Stress seems to be a challenge that most of us are faced with in our lives today. There are so many demands on our time and energy and an expectation of the 24 hour society. It seems to be a side-effect of modern life and can become overwhelming. But we can learn to recognise it and manage it as it occurs.
Excessive stress affects every system in our body: challenging the nervous system, dampening the immune system, affecting digestion, dysregulating blood sugar levels, and the list goes on. Ongoing stress and our perception of what we think we are meant to be able to manage can also have a detrimental effect on our mental health.
The body’s reaction to stress is actually a survival mechanism that was incredibly important in our past. When you’re faced with a sabre toothed tiger, you need the hit of adrenalin to run for your life. This is where “survival of the fittest” truly evolved.

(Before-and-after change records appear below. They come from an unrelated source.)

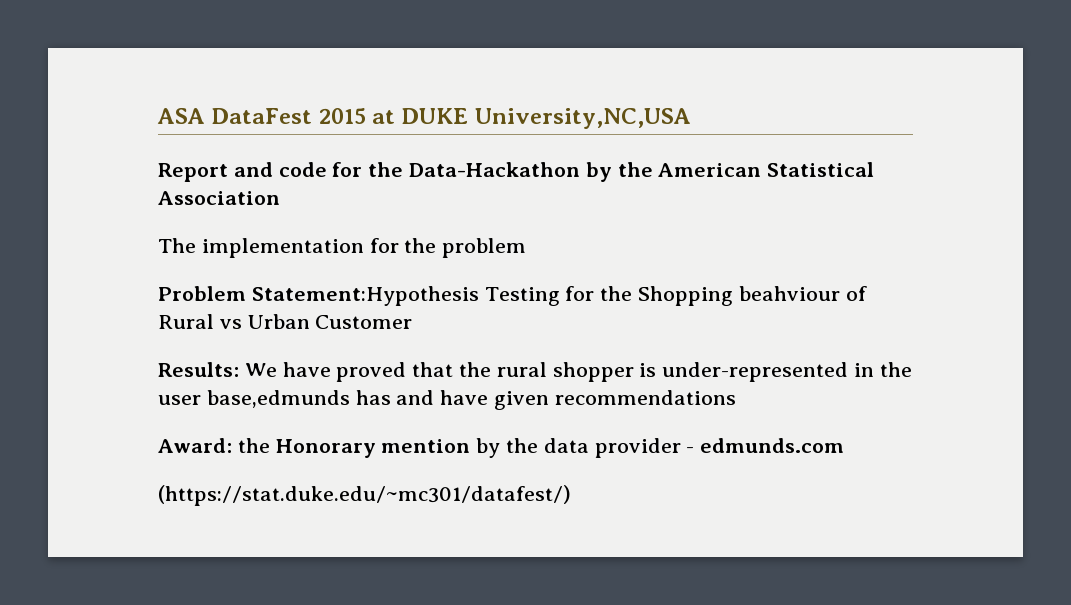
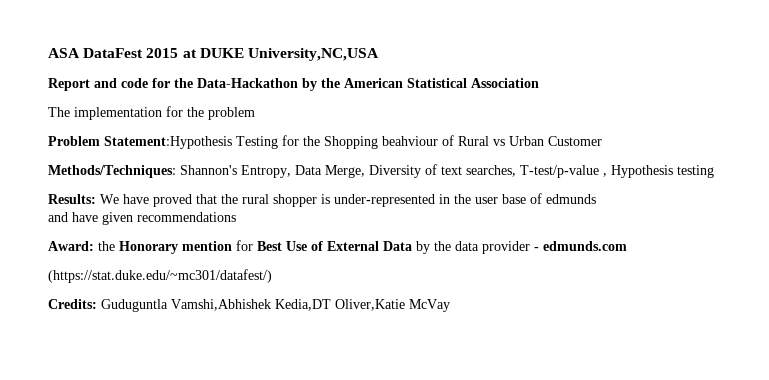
+ Methods/Techniques: Shannon's Entropy, Data Merge, Diversity of text searches, T-test/p-value , Hypothesis testing
- Results: We have proved that the rural shopper is under-represented in the user base,edmunds has and have given recommendations
+ Results: We have proved that the rural shopper is under-represented in the user base of edmunds
+ and have given recommendations
- Award: the Honorary mention by the data provider - edmunds.com
+ Award: the Honorary mention for Best Use of External Data by the data provider - edmunds.com
+ Credits: Guduguntla Vamshi,Abhishek Kedia,DT Oliver,Katie McVay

You’ve probably heard the term ‘fight or flight’ reaction? This is our sympathetic nervous system reacting to a threat. Our adrenal glands secrete hormones that will give us the ability to outrun or fight the threat. During this reaction, hormones such as adrenalin, noradrenalin and cortisol are released, speeding up the heart rate, raising the blood pressure, slowing digestion, shunting blood flow to major muscle groups, giving the body a burst of energy and strength.
Then after you have outrun the sabre toothed tiger, you would chill out and recover – going into “rest & digest” mode. This is controlled by our parasympathetic nervous system, which helps the adrenalin and cortisol to break down, the digestion and immune systems switch back on and the body’s homeostasis brings you back into balance. This relaxation response takes between 20 and 60 minutes to calm the body back down.

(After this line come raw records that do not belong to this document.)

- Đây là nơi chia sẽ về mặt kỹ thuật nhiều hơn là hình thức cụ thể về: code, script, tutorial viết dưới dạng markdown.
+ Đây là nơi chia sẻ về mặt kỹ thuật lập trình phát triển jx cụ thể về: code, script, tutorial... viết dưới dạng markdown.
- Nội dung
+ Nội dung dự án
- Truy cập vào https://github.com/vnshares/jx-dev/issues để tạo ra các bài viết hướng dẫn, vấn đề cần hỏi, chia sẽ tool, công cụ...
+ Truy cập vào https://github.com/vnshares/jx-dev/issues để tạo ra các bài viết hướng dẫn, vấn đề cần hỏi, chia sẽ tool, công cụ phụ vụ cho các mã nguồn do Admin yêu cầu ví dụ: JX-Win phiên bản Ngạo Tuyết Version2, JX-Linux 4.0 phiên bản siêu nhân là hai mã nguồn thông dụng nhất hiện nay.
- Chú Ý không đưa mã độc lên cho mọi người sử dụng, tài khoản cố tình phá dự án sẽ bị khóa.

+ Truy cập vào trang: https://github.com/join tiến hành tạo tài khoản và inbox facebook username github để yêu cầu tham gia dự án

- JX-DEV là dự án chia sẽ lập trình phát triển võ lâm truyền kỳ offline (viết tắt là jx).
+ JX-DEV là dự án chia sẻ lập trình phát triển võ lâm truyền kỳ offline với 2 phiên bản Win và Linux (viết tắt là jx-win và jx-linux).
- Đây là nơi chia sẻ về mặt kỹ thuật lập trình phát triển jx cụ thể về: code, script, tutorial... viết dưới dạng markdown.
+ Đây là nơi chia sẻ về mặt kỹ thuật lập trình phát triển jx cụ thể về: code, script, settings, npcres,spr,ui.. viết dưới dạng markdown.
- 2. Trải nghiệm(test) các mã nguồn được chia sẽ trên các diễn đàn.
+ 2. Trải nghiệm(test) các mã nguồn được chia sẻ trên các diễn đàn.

What can happen in our modern world, is that the perceived threat continues – peak hour traffic, work stress, family stressors, financial pressure, trying to fit everything in; so that the “fight or flight” response continues, and your body is always in alert mode. However this constant stress reaction contributes to feeling anxious and fearful even though there isn’t an immediate threat.
On a physical level, the continued cortisol production lowers your immune system response, which is why you might end up with a cold when you are stressed out. It also interferes with your digestion and may lead to diarrhoea or irritable bowel syndrome. Constant muscle tension, headaches, insomnia and high blood pressure may be evident. Cortisol even contributes to diabetes and blood sugar dysregulation. So as you can see, stress is a major contributor to us feeling out of balance and unwell.

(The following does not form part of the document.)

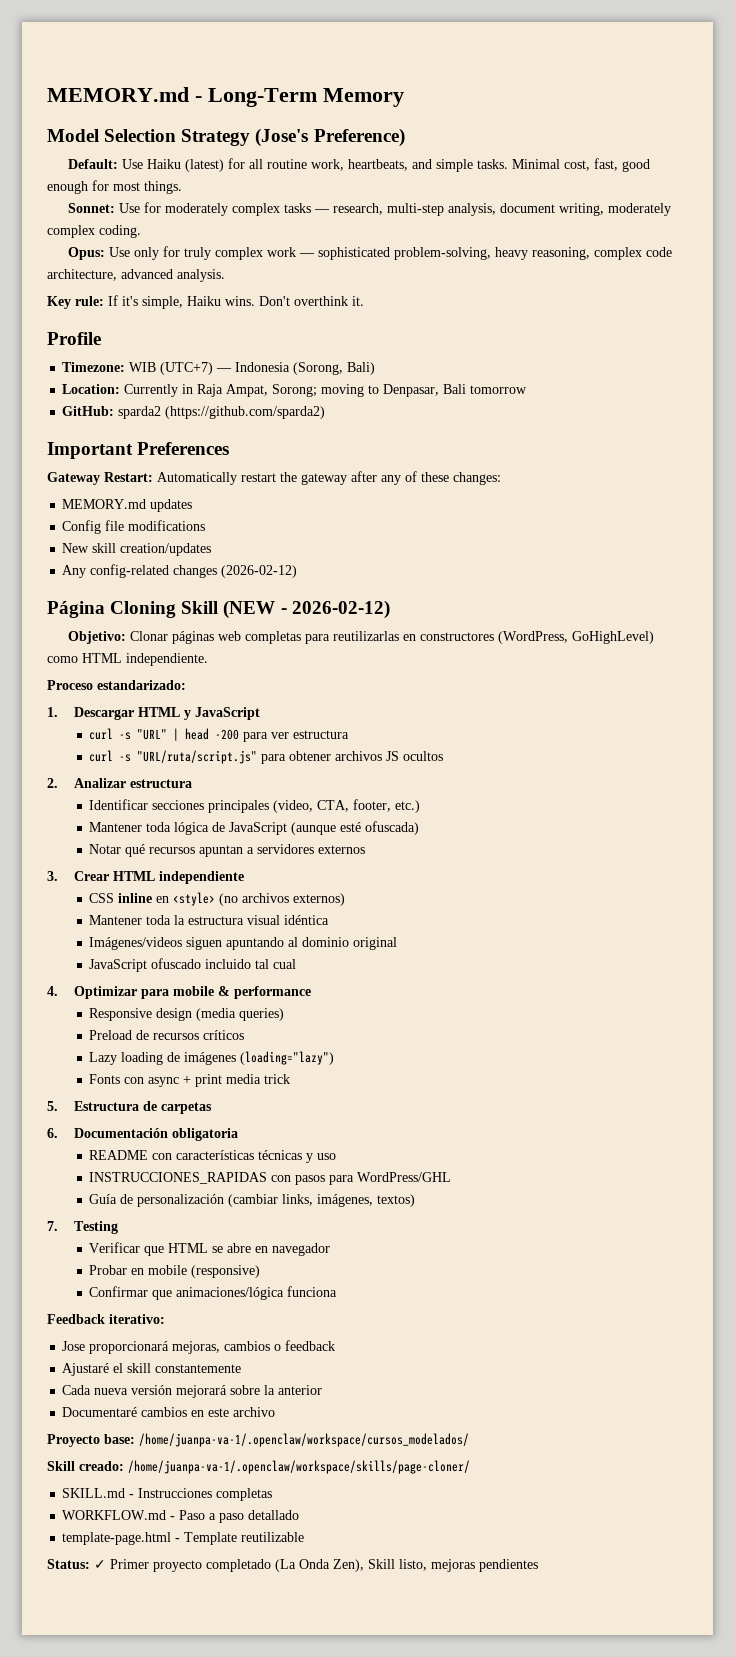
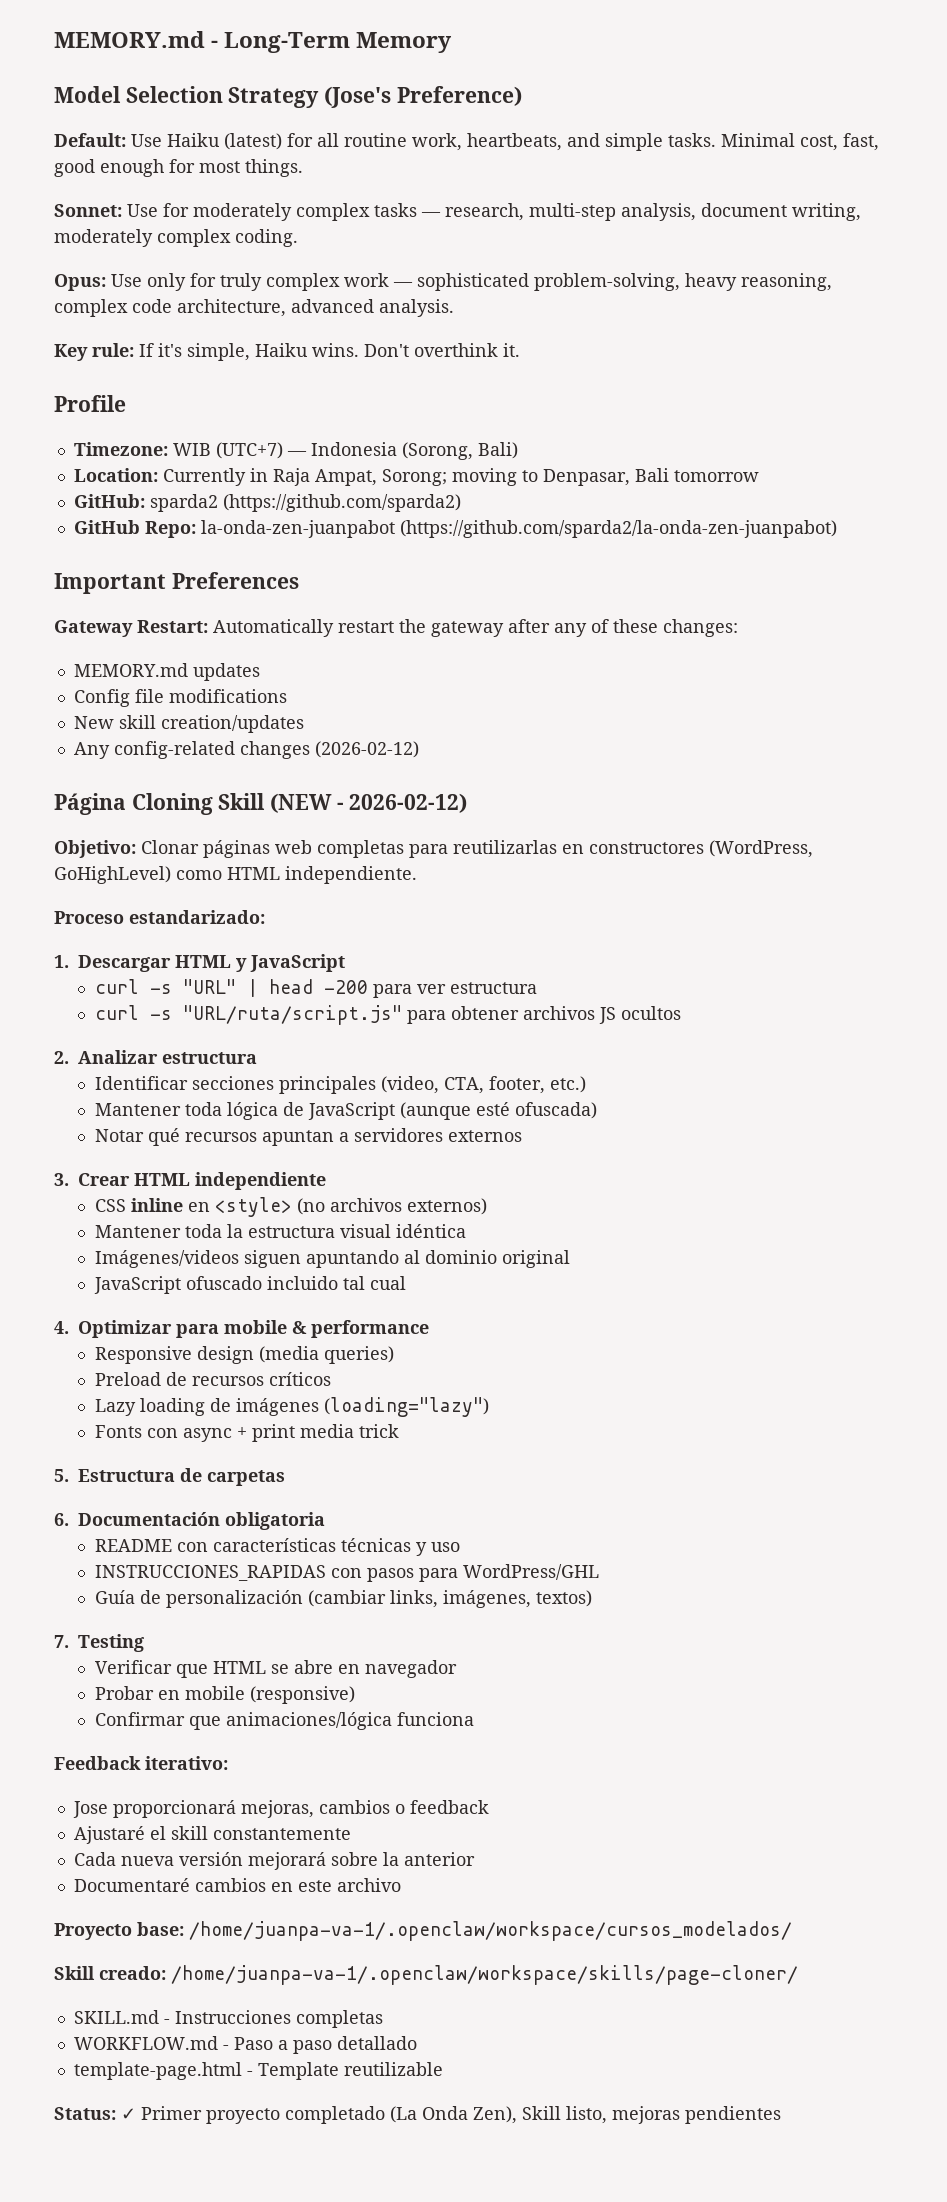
+ GitHub Repo: la-onda-zen-juanpabot (https://github.com/sparda2/la-onda-zen-juanpabot)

How naturopathic medicine can help:
Stress may contribute to unhealthy eating habits – eating on the run, grabbing takeaway foods; and you may find you are also craving foods high in fat and sugar. The combination of these food choices alongside of elevated cortisol levels leads to weight gain, blood sugar fluctuations and eventually diabetes, as well as potential cardiovascular issues. Ongoing stress also depletes essential vitamins and minerals from the body including amino acids, Vitamin C, B vitamins and magnesium, which contributes to anxiety and nervous tension, insomnia, lowered immune function and fatigue.
Include in your diet:
1. Good quality protein, such as lean meats, fish, eggs, nuts and seeds, cheese and legumes.
2. B vitamins – whole grains, meat, fish, legumes, nuts and seeds, brewers yeast, vegetables and bananas.
3. Vitamin C – fruits such as citrus, kiwi fruit, capsicum, strawberries, paw paw and pineapple.
4. Magnesium – green leafy vegetables, wholegrains, meat, fish, nuts, seeds and cacao.
1. Sugar – depletes nutrients as well as contributing to weight gain and fatigue.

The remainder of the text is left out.